吾妻 一皿の裏側にすさまじいまでの努力と思考があるのですね。そこまで徹底していると、レストランをいくつも展開するのは難しそうです。

米田氏 店舗を増やす考えは、基本的にはありません。私たちの先輩シェフの時代は、まず有名店を作って高級路線から大衆路線へと広げ、物販も手掛けるといったビジネスが一般的でした。しかし、私が参考にしている欧州のファッションブランドは違います。かばんや時計などへと、ブランド価値を保ったまま異分野に横展開しています。だから、私は店を増やすことよりも、今と同じ価値観のまま、医療や宇宙分野などで人に希望や感動を与えられる事業を手掛けていきたいと考えているんです。やはり「世の中にまだないものを作りたい」という思いが根本にありますから。

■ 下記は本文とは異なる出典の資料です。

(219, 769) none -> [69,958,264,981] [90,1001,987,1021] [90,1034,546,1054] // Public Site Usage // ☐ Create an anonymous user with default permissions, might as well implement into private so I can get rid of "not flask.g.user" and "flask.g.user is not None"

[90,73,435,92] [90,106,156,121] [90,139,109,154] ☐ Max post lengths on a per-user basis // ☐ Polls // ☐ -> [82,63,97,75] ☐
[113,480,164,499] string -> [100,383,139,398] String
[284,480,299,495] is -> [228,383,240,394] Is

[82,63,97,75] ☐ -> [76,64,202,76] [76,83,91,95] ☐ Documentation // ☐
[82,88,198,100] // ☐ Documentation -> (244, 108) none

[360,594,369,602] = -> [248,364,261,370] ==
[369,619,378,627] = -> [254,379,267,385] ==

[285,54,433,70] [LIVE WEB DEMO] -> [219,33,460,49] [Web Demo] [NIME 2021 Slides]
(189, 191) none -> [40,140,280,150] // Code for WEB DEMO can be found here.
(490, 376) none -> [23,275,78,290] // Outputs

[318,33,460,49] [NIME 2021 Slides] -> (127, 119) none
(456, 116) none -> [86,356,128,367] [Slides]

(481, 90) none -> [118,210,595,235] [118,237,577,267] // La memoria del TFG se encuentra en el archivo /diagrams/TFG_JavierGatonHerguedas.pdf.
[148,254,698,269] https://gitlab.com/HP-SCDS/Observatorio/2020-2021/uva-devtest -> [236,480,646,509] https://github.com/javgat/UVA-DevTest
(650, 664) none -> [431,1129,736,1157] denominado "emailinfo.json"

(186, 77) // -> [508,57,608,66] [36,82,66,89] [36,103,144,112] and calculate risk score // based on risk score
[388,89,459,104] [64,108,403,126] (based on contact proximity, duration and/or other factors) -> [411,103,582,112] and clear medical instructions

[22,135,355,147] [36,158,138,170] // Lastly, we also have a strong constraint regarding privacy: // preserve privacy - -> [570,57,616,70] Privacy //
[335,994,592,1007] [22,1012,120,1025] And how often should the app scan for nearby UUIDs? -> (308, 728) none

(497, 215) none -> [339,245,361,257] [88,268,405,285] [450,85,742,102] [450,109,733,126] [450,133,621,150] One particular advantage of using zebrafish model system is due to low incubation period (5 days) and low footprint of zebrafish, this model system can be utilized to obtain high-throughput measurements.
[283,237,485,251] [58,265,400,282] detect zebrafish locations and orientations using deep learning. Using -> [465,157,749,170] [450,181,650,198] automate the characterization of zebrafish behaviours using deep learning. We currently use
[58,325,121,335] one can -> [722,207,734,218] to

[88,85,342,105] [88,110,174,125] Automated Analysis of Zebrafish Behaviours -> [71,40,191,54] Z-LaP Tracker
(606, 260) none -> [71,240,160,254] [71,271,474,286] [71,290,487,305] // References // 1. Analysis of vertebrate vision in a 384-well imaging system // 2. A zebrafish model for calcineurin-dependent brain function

 料理人の世界で私と同じような考え方の人もいますが、たいてい“変人”だといわれます(笑)。一貫しているのは、「この宇宙がどうあるのかをただ知りたい」ということだけなのですが。そのためには、学問の境界線も取っ払って考えます。数学の世界でいうと、フェルマーの最終定理が有名ですよね。360年もの間、天才数学者たちが定理を解き明かそうとしては敗れていたのですが、最終的には皆が証明不可能と思い込んでいた数式から答えを導き出せた。つまり、前提条件や境界をなくして考えることが大切だということです。私の料理に対するアプローチが変わっているといわれるのは、そうした考え方がベースにあるからでしょう。